### What to work on:
In your transcription, keep every record exact and leave out the pictures.
——
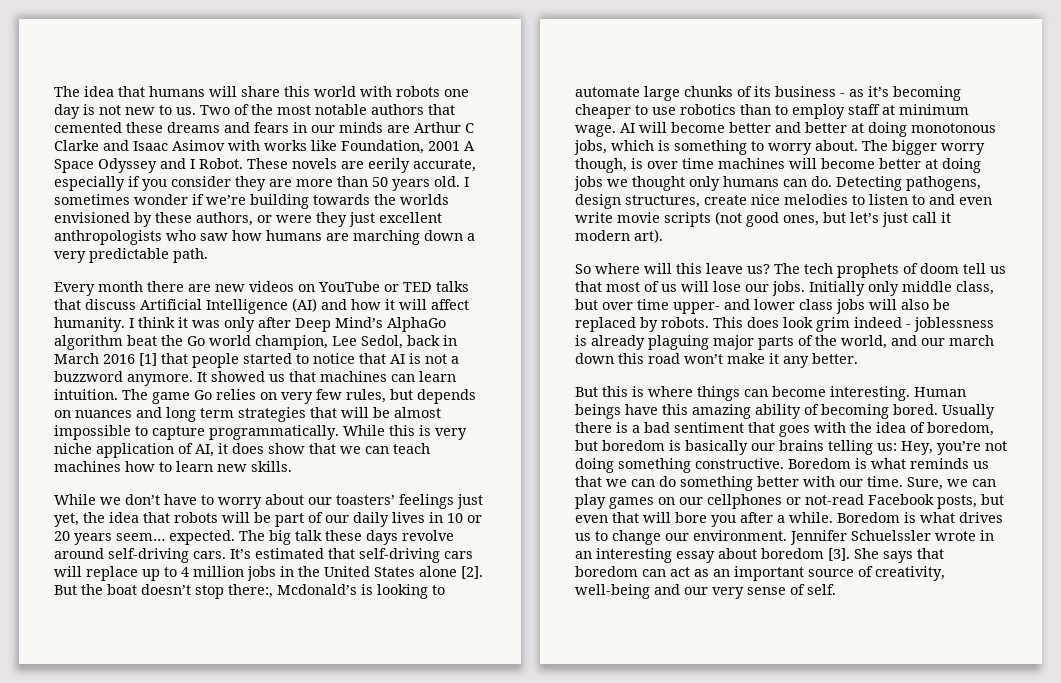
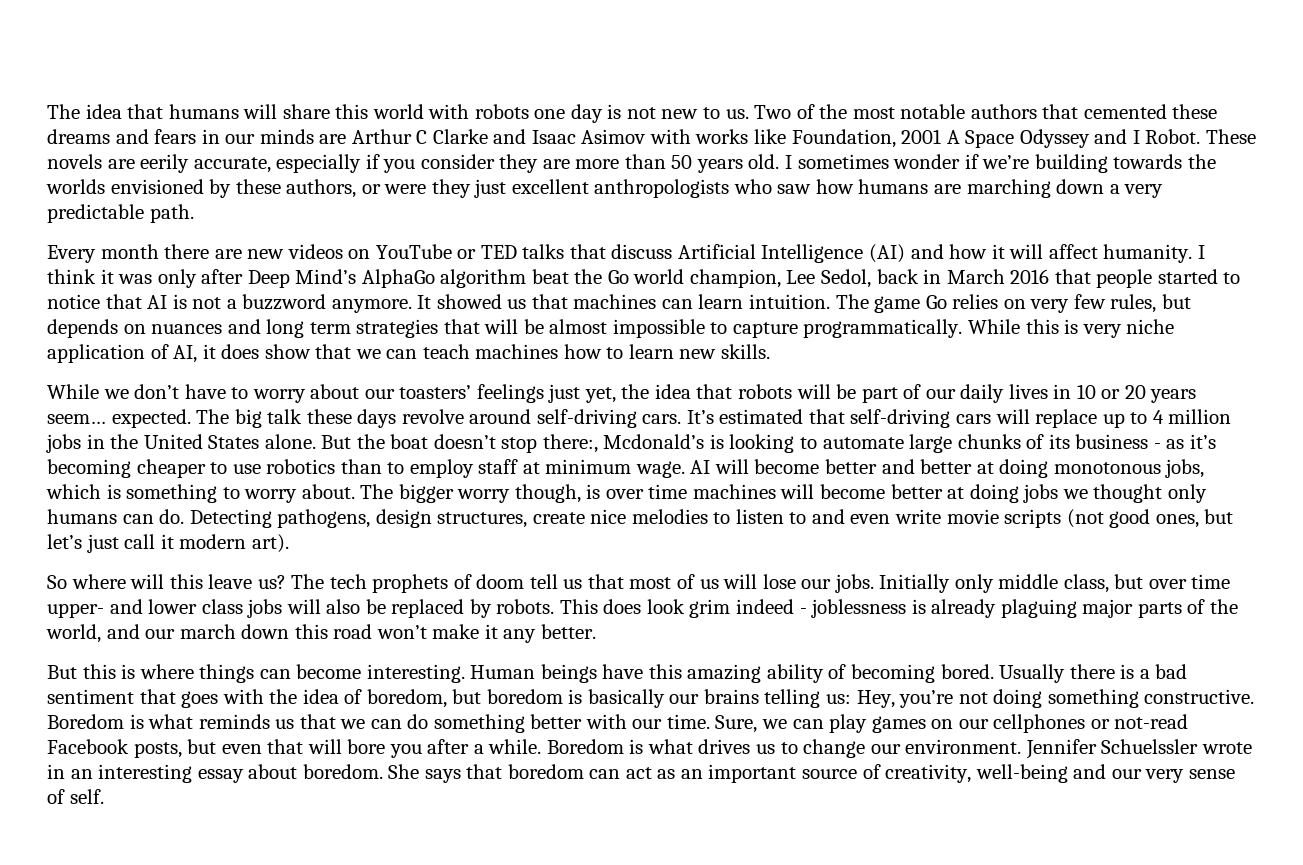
- I think it was only after Deep Mind’s AlphaGo algorithm beat the Go world champion, Lee Sedol, back in March 2016 [1] that people started to notice that AI is not a buzzword anymore.
+ I think it was only after Deep Mind’s AlphaGo algorithm beat the Go world champion, Lee Sedol, back in March 2016 that people started to notice that AI is not a buzzword anymore.
- It’s estimated that self-driving cars will replace up to 4 million jobs in the United States alone [2].
+ It’s estimated that self-driving cars will replace up to 4 million jobs in the United States alone.
- Jennifer Schuelssler wrote in an interesting essay about boredom [3].
+ Jennifer Schuelssler wrote in an interesting essay about boredom.

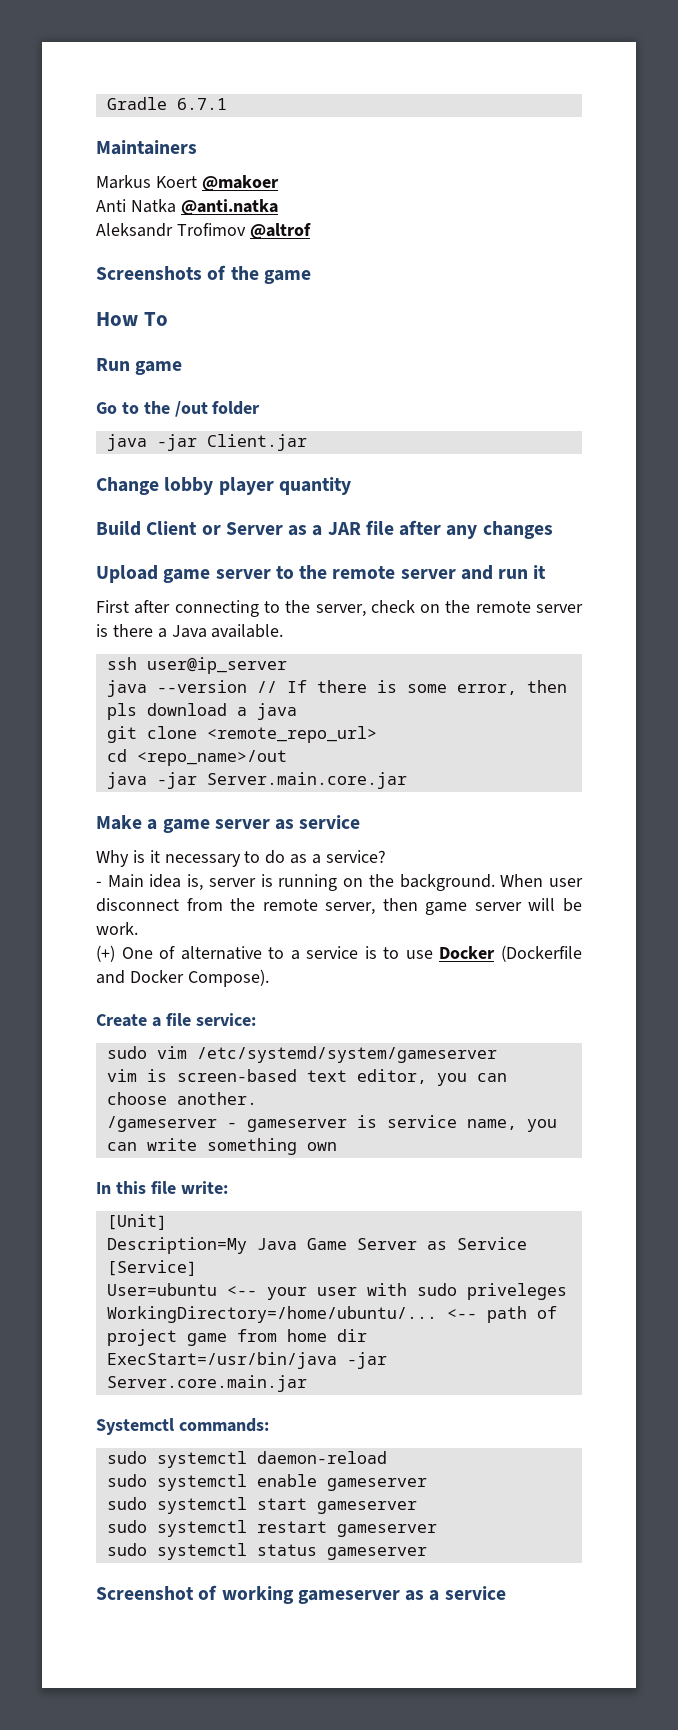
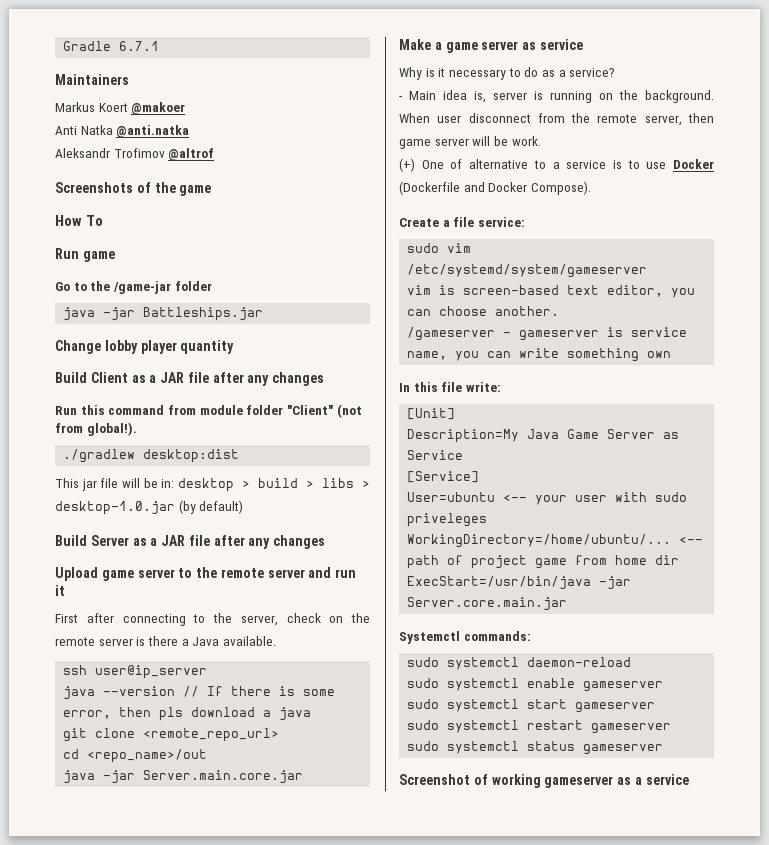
- Go to the /out folder
+ Go to the /game-jar folder
- java -jar Client.jar
+ java -jar Battleships.jar
- Build Client or Server as a JAR file after any changes
+ Build Client as a JAR file after any changes
+ Run this command from module folder "Client" (not from global!).
+ ./gradlew desktop:dist
+ This jar file will be in: desktop > build > libs > desktop-1.0.jar (by default)
+ Build Server as a JAR file after any changes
——
### Reply:
- I think it was only after Deep Mind’s AlphaGo algorithm beat the Go world champion, Lee Sedol, back in March 2016 [1] that people started to notice that AI is not a buzzword anymore.
+ I think it was only after Deep Mind’s AlphaGo algorithm beat the Go world champion, Lee Sedol, back in March 2016 that people started to notice that AI is not a buzzword anymore.
- It’s estimated that self-driving cars will replace up to 4 million jobs in the United States alone [2].
+ It’s estimated that self-driving cars will replace up to 4 million jobs in the United States alone.
- Jennifer Schuelssler wrote in an interesting essay about boredom [3].
+ Jennifer Schuelssler wrote in an interesting essay about boredom.

- Go to the /out folder
+ Go to the /game-jar folder
- java -jar Client.jar
+ java -jar Battleships.jar
- Build Client or Server as a JAR file after any changes
+ Build Client as a JAR file after any changes
+ Run this command from module folder "Client" (not from global!).
+ ./gradlew desktop:dist
+ This jar file will be in: desktop > build > libs > desktop-1.0.jar (by default)
+ Build Server as a JAR file after any changes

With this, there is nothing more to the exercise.